Tokyo bar, créé en 1969 à New York Off-Broadway, est le témoin de cette période.


C'est la première fois, à ma connaissance, que Tennessee Williams se représente sous les traits d'un artiste. Alors que jusque-là ses fragiles héros étaient incapables d'explorer leurs propres failles et angoisses pour produire une oeuvre, Mark est un grand peintre reconnu. Mais, c'est un génie qui a déjà produit le meilleur de son oeuvre. Un dinosaure admiré et célébré. Le dernier représentant de l'expressionnisme abstrait à l'époque du pop’art, de l'art conceptuel ou du minimalisme. Comme si Jackson Pollock avait survécu. Plus tout à fait actuel et pas encore immortel. Comme Tennessee Williams dans les années Soixante, blessé et isolé. A l’instar de Mark, Tennessee refuse d'abdiquer et garde ses dernières forces pour chercher et créer.
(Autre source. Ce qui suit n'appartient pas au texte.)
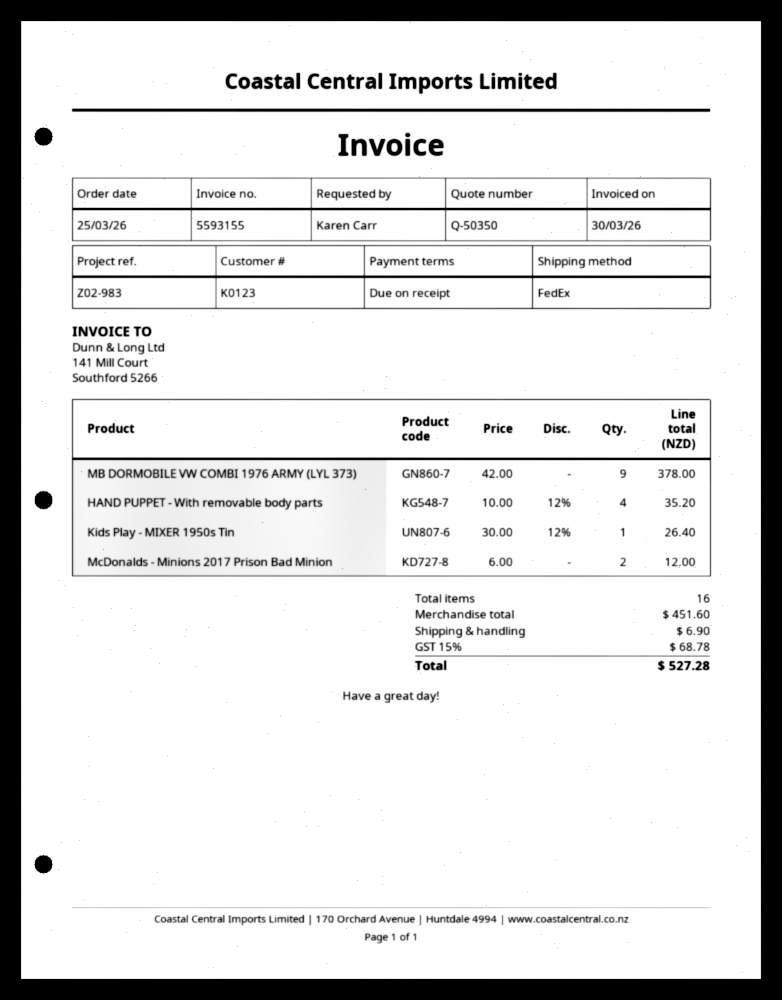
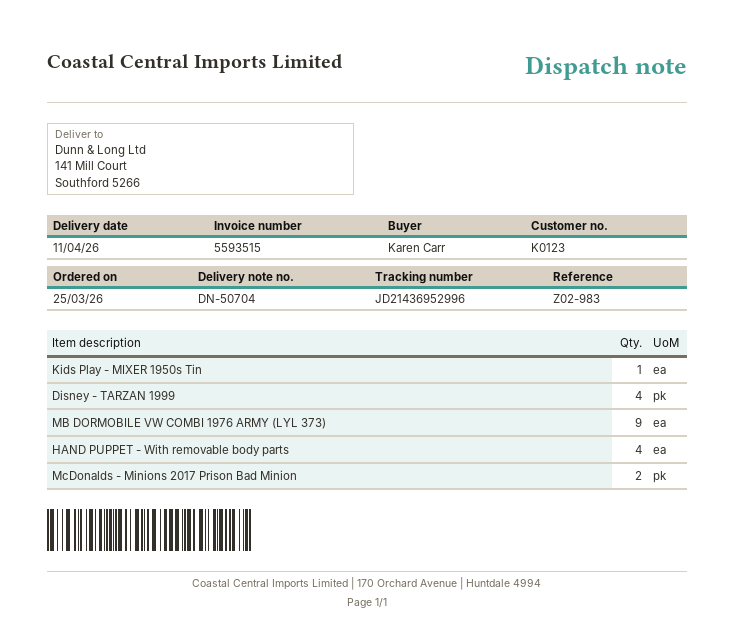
invoice number: 5593155 -> 5593515
Disney - TARZAN 1999: none -> 4

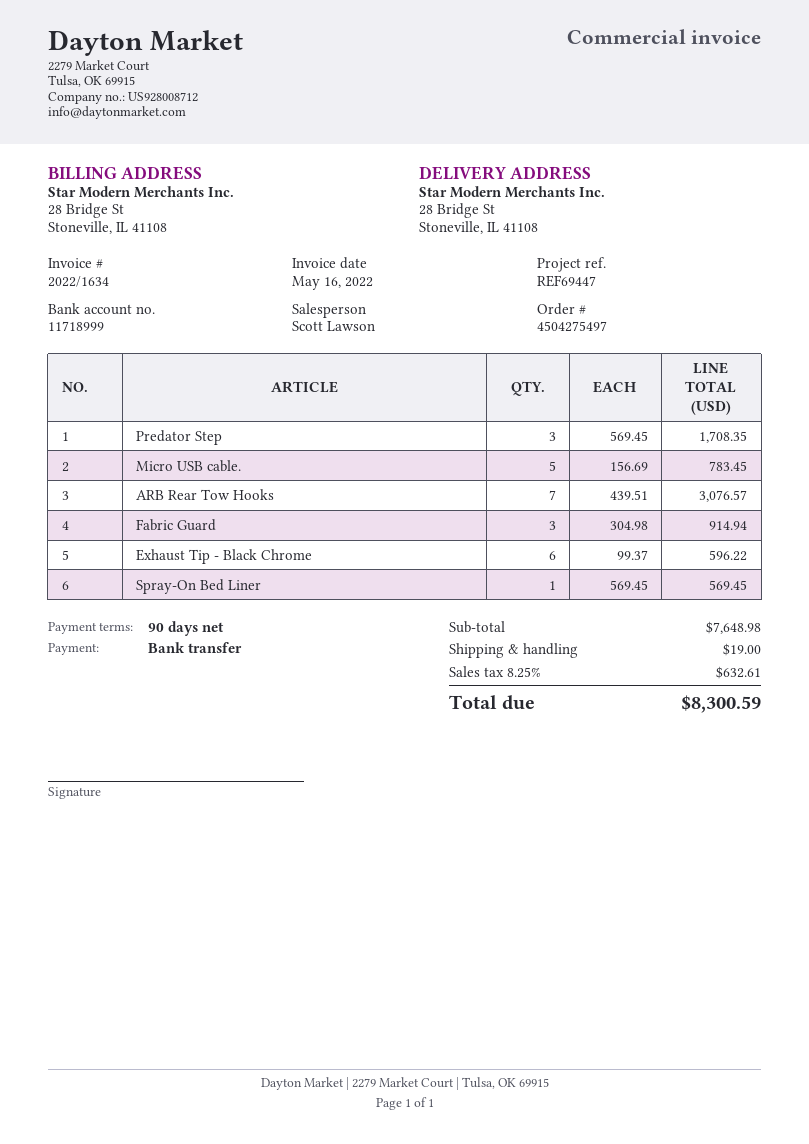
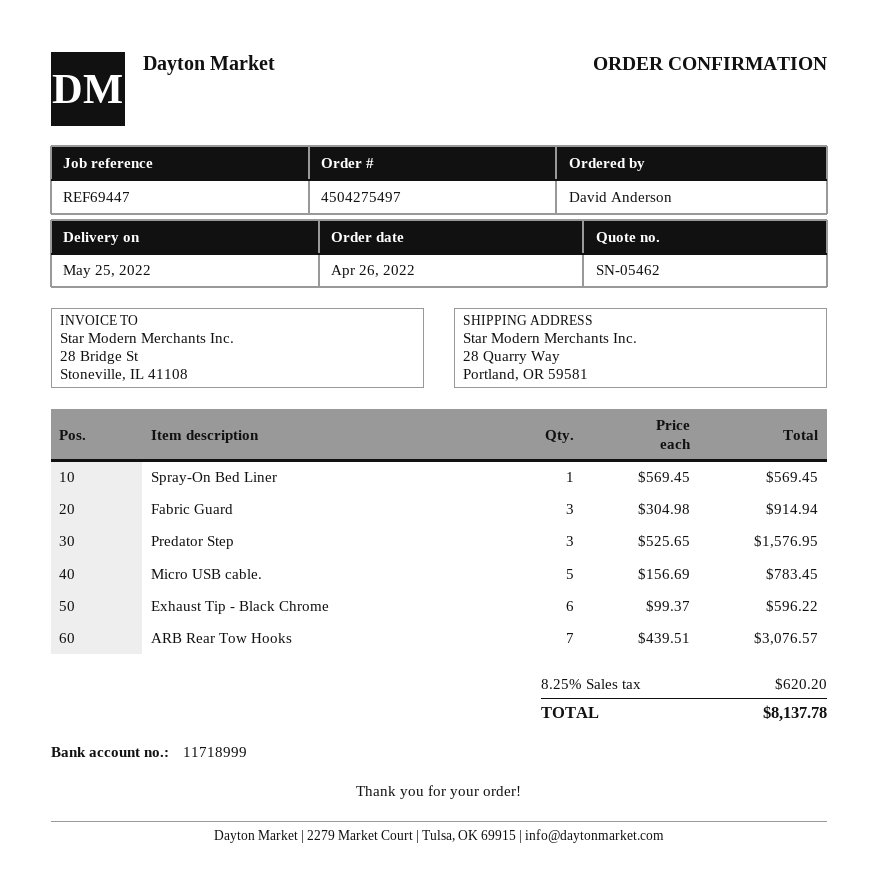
ship to: 28 Bridge St, Stoneville, IL 41108 -> 28 Quarry Way, Portland, OR 59581
Predator Step: 3 x 569.45 = 1708.35 -> 3 x 525.65 = 1576.95
shipping: 19.00 -> none
tax: 8.25% = 632.61 -> 8.25% = 620.20
total: 8300.59 -> 8137.78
Et si le peintre est un miroir de l'auteur, la femme du peintre représente la vie sentimentale de l’auteur, vorace et volage. Miriam, la femme de Mark, lointaine cousine de Blanche Dubois par son avidité sexuelle, joue à "la roulette russe amoureuse", comme si sa vie dépendait du succès de sa drague.
Il n'y aura pas de miracle à Tokyo. Le couple infernal ne survivra pas à ce voyage au Japon. Mais, Mark et Miriam vérifieront, une fois encore, qu'ils ne peuvent ni vivre ensemble ni vivre séparés. Ni sans toi. Ni avec toi. Et ce bar, suspendu entre ciel et terre, posé au dernier étage d'un hôtel vertical, sera la dernière station avant de rejoindre la maison des morts.


Pour une fois, Tennessee Williams trimballe ses personnages très loin de son Sud natal, cadre de ses premières pièces. Ici, le langage n'évoque pas une région des États-Unis, où les accents sont aussi puissants que ceux du Midi de la France. Et c'est dans une langue fracturée qu'essayent de communiquer, une ultime fois, un grand artiste et celle qui fut la femme de sa vie.